We can observe a few clear patterns in the performance of the forecasting approaches. Standard univariate statistical approaches (ETS, Theta, ARIMA) perform well. Machine learning approaches, although they outperform the benchmark SNaïve, do not outperform the statistical forecasts. This can be partially explained by the quarterly sampling frequency of the time series, which limits both the sample size, disadvantaging machine learning approaches, and exhibiting relatively simple dynamics due to their quarterly nature, to the benefit of statistical forecasts. Comparing the univariate forecasts against predictions that make use of explanatory variables, we observe that the latter do not consistently add value, but are competitive to their univariate counterparts. We note that there are two limiting factors.
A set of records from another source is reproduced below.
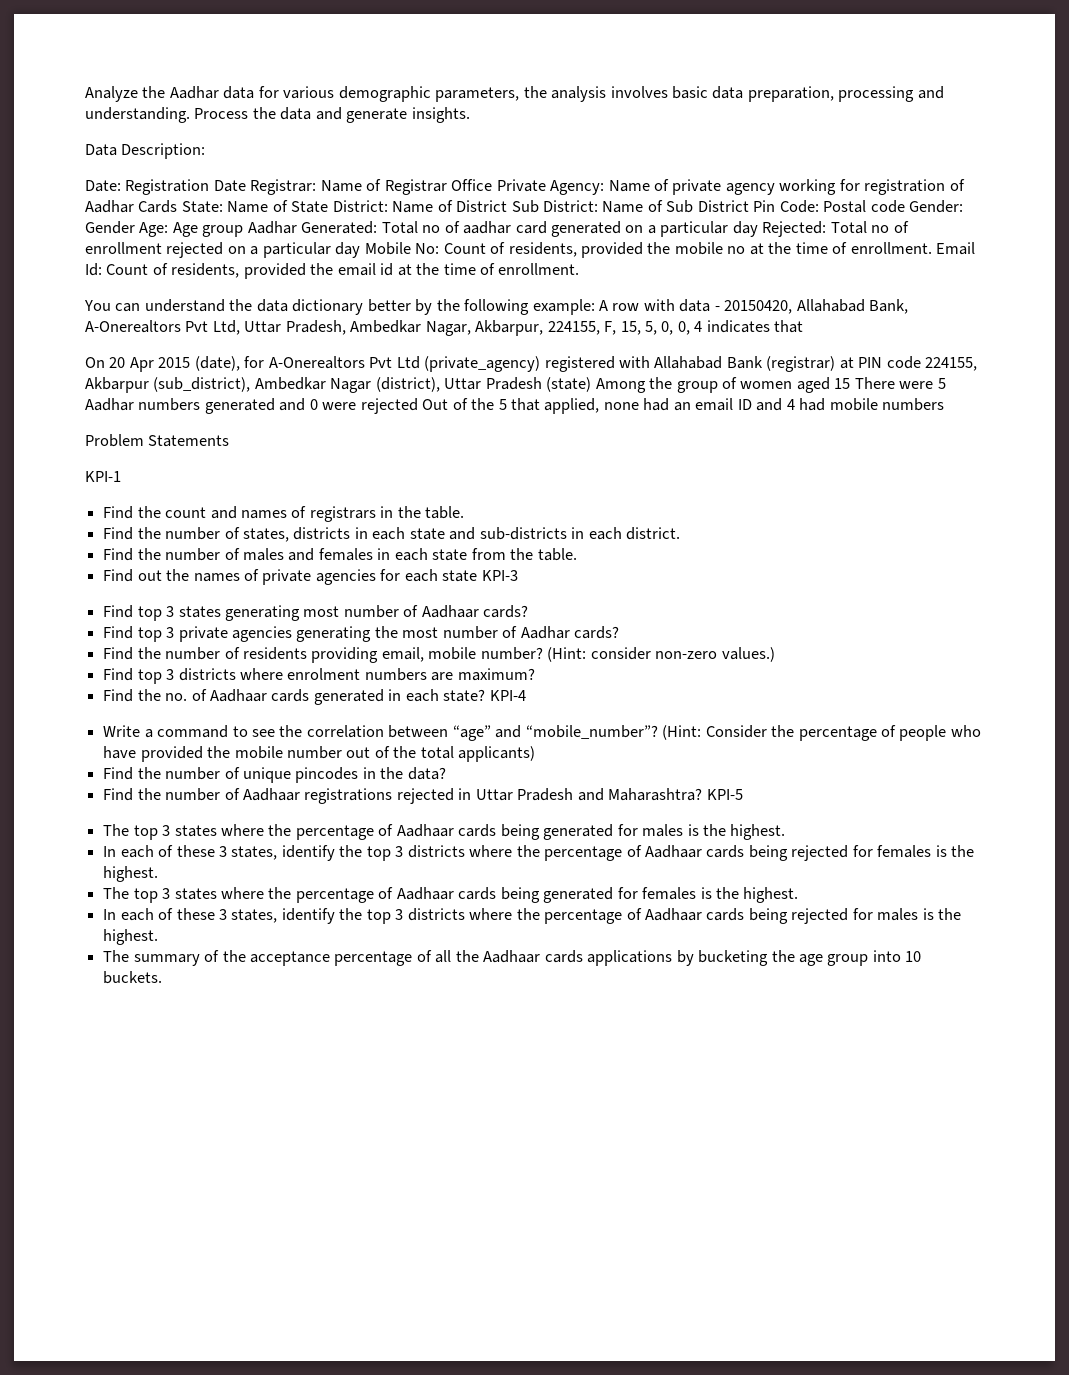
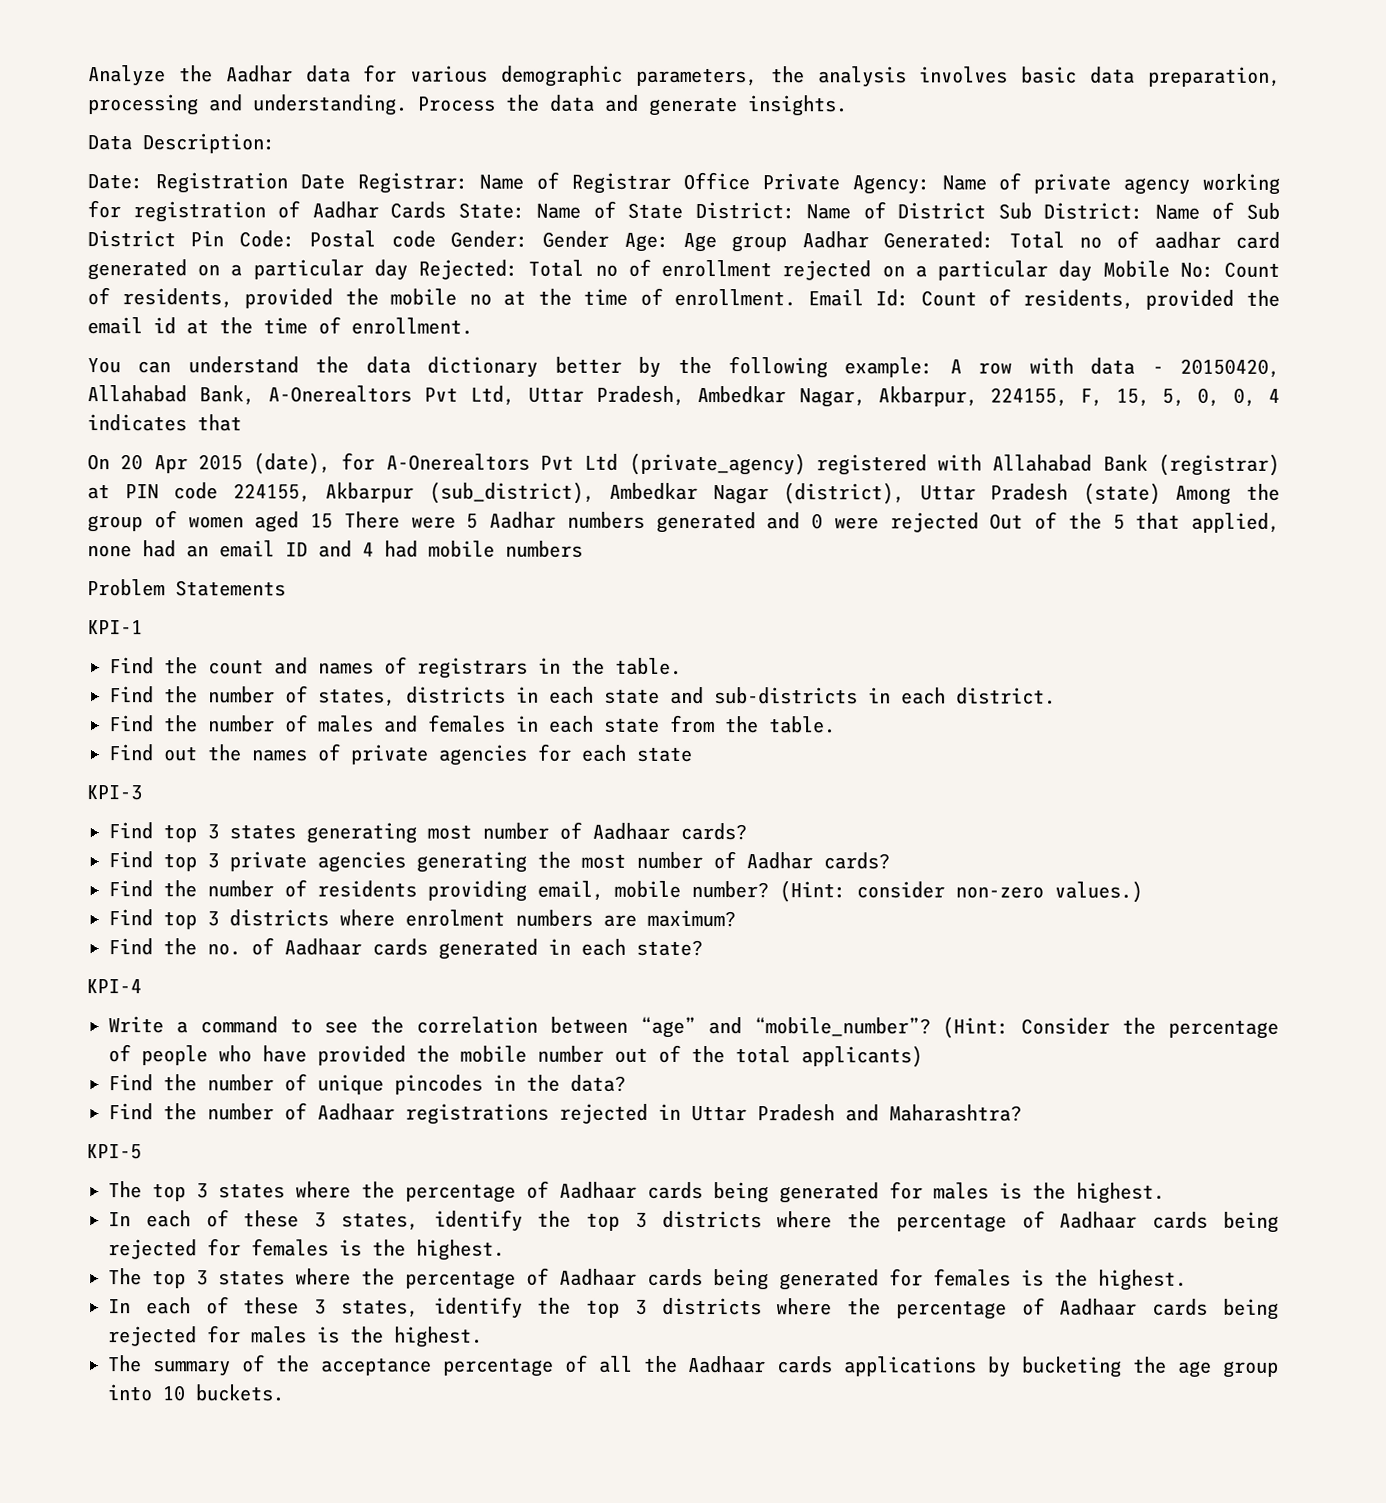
- Find out the names of private agencies for each state KPI-3
+ Find out the names of private agencies for each state
+ KPI-3
- Find the no. of Aadhaar cards generated in each state? KPI-4
+ Find the no. of Aadhaar cards generated in each state?
+ KPI-4
- Find the number of Aadhaar registrations rejected in Uttar Pradesh and Maharashtra? KPI-5
+ Find the number of Aadhaar registrations rejected in Uttar Pradesh and Maharashtra?
+ KPI-5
The models are trained in periods of relative stability; therefore, univariate extrapolation can be very effective. Secondly, the explanatory variables are only updated at an annual level, which suggests that intra-annual variability is captured only univariately.

Using temporal aggregation (THieF- results) improves the performance of the univariate forecasts further, but seems to introduce issues when explanatory variables are used. We attribute this to challenges in the identification of the annual models with explanatory variables, which is further evidenced by the superior performance of the THieF-ETSxu and THieF-regARIMAu that uses univariate forecasts at the annual level, over their conventional counterparts (THieF-ETSx and THieF-regARIMA). Cross-sectional hierarchies provide marginal improvements in almost all cases and are deemed beneficial.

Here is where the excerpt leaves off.